初期は漢字2文字など元号らしさがまだ残っていましたが、
時代が下るに連れてかけ離れていったようです。
[5] >>3, >>4 タイトルだけみると、くだらない元号予想合戦にバズワードを足した低俗な釣り記事のように感じるのですが、 実際読んでみると、 われわれの感じる「元号らしさ」の正体を探る企ての端緒として興味深くおもわれます。
[6] (その点 >>3 の続編の【続】平成の次の元号を、AIだけで決めさせる物語(@テレビ取材) - Qiita () https://qiita.com/youwht/items/7b1118ecd91bd2e232bb は残念ながらただの予想記事です。)
[11] >>5 「令和」は最初に見せられた時ちょっと元号っぽくないかも?と思ってしまった。 よく見ているとだんだん元号っぽさを感じてくるから不思議。
[12] 「元号っぽさ」も当然時代が進むに連れて変わっていってるのだろう。 平成も改元当初はぴんとこなかったと言っている人が多い。 令和も年を重ねていくことで意味が積み重なり折り重なり、 「元号らしさ」を染めていくのだろう。
[13] そうだとしたとき過去の元号から学習した「元号っぽさ」 がまだ見ぬ将来の元号にどれだけ適用できるのか、というのも興味深い。
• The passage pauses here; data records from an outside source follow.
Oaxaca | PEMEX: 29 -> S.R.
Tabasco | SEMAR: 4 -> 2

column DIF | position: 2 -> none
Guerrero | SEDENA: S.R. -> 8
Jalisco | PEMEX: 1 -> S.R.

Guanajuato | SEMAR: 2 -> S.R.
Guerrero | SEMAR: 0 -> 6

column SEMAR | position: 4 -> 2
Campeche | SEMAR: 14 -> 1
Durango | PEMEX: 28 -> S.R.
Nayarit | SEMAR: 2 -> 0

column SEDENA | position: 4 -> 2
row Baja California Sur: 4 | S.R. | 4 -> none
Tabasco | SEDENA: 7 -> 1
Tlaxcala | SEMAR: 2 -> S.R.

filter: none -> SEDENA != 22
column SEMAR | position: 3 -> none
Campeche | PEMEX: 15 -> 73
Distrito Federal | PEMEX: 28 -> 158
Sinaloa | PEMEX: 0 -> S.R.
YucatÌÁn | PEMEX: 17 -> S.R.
[14] ある理系院生による新元号予想の軌跡 (2ページ目) - Togetter () https://togetter.com/li/1333815?page=2
[28] 文明や治安など、同字の一般名詞が生じて現代では元号らしさが消失したものもあります。
[29] ネタ枠代表扱いの「タピオカ元年」も音の響きは案外漢字2文字4音の漢語にありそう。 タピオカ流行を祥瑞といえなくもない。 伝統と新鮮味を適度にミックスするという近年の元号選定事例にのっとっているともいえる。
[30] 「俗用されていない」という現在の元号の選定の基準は満たさないけど、 奈良時代くらいに遣唐使が持ち帰ったタピオカを孝謙上皇がいたく気に入り改元した、 的な並行世界はあり得るのではなかろうかw
[31] タピオカは平成の30年で大流行したのだから、追号するなら平成時代にかもな。
[32] 元号の選定の規則は後付けで、 1000年以上の歴史の中で日本人に刷り込まれた 「元号らしさ」 を最低限書き表しただけのものだから、 候補を絞り込むための条件として検査には使えても、 そこから元号候補を発見するのは難しいかも。
[131]
「創業令和元年」は重みを感じる、「創業平成何年」はそれほどでもない、
という話が令和元年秋頃には出ていました。
[20] 日本の元号や中国の元号の元号名の漢字の利用頻度や選択の傾向については、 日本の研究者所功の研究があります。
[226] 越南の元号の元号名の漢字の利用頻度や意味については、 越南の研究者らによる日本の元号や中国の元号との比較を含む分析の研究があります。 >>204, >>222
[227]
日本の私年号については、同時期の公年号と似た漢字が出現しがちという法則性が知られています。
[133] 日本では、 昭和時代の当用漢字表によって漢字制限政策が採られました。 常用漢字表により徐々に緩和されてきているものの、 使用するべき漢字の集合の目安が示されており、 それ以外の漢字の公的な利用は忌避される傾向があります。
[136]
過去に日本の元号で利用された漢字でも、
当用漢字表や常用漢字表に含まれないものがあります。
[134] 平成改元時、 日本政府の内閣法制局は、 「元号といえどもこれを漢字で表記するというのであれば、常用漢字を用いるべく、かつ、その字体も常用漢字表に掲げられているものであるべきことは、法制局が当然審査すべき事項である」 としました。 >>21
[135] 令和改元時までに方針が転換されたとする根拠はありませんが、 常用漢字ではない (が人名漢字ではある) 「翔」 が有力候補に入っていたといわれています (>>36)。
[16] 日本の年号候補・未採用文字案 | ミカド文庫 () http://mikado-bunko.jp/?p=842
[22] 新元号「政府の最有力案」葬儀社名に使われ断念 : 令和・新時代 : 読売新聞オンライン () https://www.yomiuri.co.jp/kaigen/news/20190501-OYT1T50036/
[33] >>22 この記事に書かれていることが正しいと仮定すると、
前者は明治生まれの日本人が2000人前後在命と推測されているため回避されてよかったと思われます。
[37] JIS X 0301 で元号を表すために「N」、年を表すために「Y」が使われているので、 これが先頭に来る元号は好ましくないという意見があります。 JIS X 0301 のような正式なものではありませんが、「G」や「X」 が使われることもあります。
[38] といってもこれらはいずれも書式の記述に使うこともあるという程度のもので、 元号の選択を縛るほど深刻な影響をもたらすとは思えません。